『スタンフォードの自分を変える教室』ー出世も寿命も「意志力」が決める

出世も寿命も「意志力」が決める

目標を達成できない理由として最も挙げられる理由が「意志力」です。しかし、意志力を強化しようとするさまざまな従来のアプローチは、どうやら科学的に間違っていることが明らかになってきました。

スタンフォードの自分を変える教室』は、心理学、脳科学、経済学など最新の科学的検証から意志力を解剖し、実践的な戦略を授けてくれます。「タイム」誌も絶賛し、世界的なベストセラーとなった本書を読むことで、ビジネスや日常生活を変えるアプローチが得られるでしょう。

スタンフォードの自分を変える教室

「奇跡の授業」を受けられる

本書は、著者ケリー・マクゴニガルがスタンフォード大学において講義した「意志力の科学」をベースにしています。この講座はまたたく間に指折りの人気講座となり、スタンフォード大学の最も大きな講堂が、学生・企業のトップ・医者・スポーツ選手らで埋め尽くされたといいます。

「どうしたら悪い習慣を捨てられるのか」「どうすれば目標のために意志を貫けるのか」などは、誰しも関心のあるテーマです。本書では、心理学・経済学、神経科学、医学の各分野における意志力に関する最新の見解を取り上げています。今まで抽象的に捉えていた意志力の考えが根本的に変わるはずです。

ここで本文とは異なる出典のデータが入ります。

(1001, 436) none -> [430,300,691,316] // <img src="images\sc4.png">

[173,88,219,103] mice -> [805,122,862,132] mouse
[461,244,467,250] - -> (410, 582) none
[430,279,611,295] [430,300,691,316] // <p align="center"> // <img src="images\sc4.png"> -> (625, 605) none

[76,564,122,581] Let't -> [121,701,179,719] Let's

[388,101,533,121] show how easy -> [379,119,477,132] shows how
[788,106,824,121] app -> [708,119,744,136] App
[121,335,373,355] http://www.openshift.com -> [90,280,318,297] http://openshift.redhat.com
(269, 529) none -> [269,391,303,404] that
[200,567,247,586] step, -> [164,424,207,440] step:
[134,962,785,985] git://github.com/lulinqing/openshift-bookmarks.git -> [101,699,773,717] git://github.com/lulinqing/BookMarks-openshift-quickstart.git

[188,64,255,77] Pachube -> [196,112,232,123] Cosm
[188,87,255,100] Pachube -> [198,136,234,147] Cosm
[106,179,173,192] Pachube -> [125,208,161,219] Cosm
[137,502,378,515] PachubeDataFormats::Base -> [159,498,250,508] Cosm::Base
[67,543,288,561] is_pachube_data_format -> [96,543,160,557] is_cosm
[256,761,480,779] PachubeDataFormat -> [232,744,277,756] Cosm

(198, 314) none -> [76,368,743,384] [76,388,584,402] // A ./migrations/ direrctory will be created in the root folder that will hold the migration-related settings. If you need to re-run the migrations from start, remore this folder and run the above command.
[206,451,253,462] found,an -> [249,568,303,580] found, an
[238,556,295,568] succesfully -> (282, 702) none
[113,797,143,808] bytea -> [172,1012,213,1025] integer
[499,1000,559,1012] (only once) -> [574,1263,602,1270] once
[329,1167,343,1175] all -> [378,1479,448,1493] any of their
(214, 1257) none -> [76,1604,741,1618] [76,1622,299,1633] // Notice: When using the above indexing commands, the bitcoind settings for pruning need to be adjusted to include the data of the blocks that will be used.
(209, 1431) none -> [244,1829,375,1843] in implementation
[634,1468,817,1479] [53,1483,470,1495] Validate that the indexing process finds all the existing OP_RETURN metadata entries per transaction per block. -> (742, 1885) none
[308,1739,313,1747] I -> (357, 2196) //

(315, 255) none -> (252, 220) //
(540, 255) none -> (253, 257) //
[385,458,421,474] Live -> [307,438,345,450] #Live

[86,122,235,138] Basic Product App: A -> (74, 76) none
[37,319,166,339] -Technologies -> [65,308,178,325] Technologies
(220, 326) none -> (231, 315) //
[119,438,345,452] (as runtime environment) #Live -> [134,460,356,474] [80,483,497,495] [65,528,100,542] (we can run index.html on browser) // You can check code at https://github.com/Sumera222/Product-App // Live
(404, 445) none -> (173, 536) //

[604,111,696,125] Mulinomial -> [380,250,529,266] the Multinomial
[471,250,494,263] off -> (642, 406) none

また、実践的な行動につなげる戦略を授けてくれるのも本書の魅力です。本書では「お菓子の代わりにナッツを食べる」「快感の誘惑に負けてみる」などいろいろな課題が与えられるので、実践してみると新たな発見があるでしょう。

4週間の講義を受けた後のアンケートでは、実に84%の人が意志力の向上を経験しています。まさに「奇跡の授業」を受けられると評判になったのが本書です。

著者は「健康心理学者」

著者のケリー・マクゴニガルはスタンフォード大学で、医学部健康増進プログラムを担当しています。専門は「健康心理学」という分野です。つまり、心理学者であり教育者でもありますが、いかにストレスと上手に付き合い健康的な生活を送れるか、ということを実践的に探究し、教えているところに特徴があるといえるでしょう。

本書のテーマである意志力も、この視点から捉えられており、わかりやすく具体的な内容になっています。本書の他には「思いやりの科学」や「マインドフルネスの科学」などの講義も行っており、新進気鋭の心理学者として注目を集めています。

観察力と具体的な戦略が学べる

本書の目的は、意志力を向上し、人生をより良い方向へ変えることです。そのために、意志力とは何か、意志力と本能の関わり、脳が仕掛けてくる罠などについて語ってくれます。特徴的なのは、各テーマの構成が3部構成であることです。

まず、著者が科学と実践に基づいた見解を興味深く解説してくれます。次に「意志力の科学者」となるための課題が与えられます。1つ目は「マイクロスコープ(顕微鏡)」とよばれる項目です。これにより、著者が説明した見解が確かに現実にあてはまることを観察できます。2つ目は「意志力の実験」という課題です。これは、理論や見解を具体的に実生活に適用し、意志力を強化するための課題です。

たとえば、「モラル・ライセンシング」はしようと考えただけで、した気になってしまうという理論です。この理論が正しいことを確かめるために「やることリスト」を作ることによって、いかにやる気がなくなるか科学的に自分を観察します。そして、「なぜ」意志力を使って努力をしているかを明確にすることで、意志力がどう変化するのか、自分で実験を行います。

刺激的な見解も満載です。たとえば、ファストフードにサラダが付いているとハンバーガーの注文量が増えるという統計結果は、サラダによって免罪符を与えられたと勘違いした意志力が引き起こしています。また、快感物質といわれるドーパミンは、実は幸福感をもたらさないという事実などです。本書の興味深くも刺激的な見解、そして2つの実践課題を通じて、意志力を上手に使えるようになるでしょう。

意志力を科学的にアプローチしてみる

著者によると、意志力は人生全てに関わりを持ちます。ビジネスの成功、勉学、健康、寿命なども意志力が決めるといっても過言ではありません。かつて、動物に対し人間が優位に立てた大きな要因のひとつは意志力です。今や意志力の差は人間同士の優劣を決めています。他人と比較しなくとも、意志力があれば、健康でストレスをコントロールでき、パートナーと良好な関係を保てるでしょう。

意志力を科学的にアプローチした本書を読めば、エクササイズのように正しい意志力の鍛え方が学べるはずです。「意志力は筋肉に似ている」「限界を感じるのは脳にだまされているだけ」「よいことをすると悪いことをしたくなる」など漠然と感じていたことが明確になるでしょう。本書で「意志力の科学者」そして実践者になってみてはいかがでしょうか。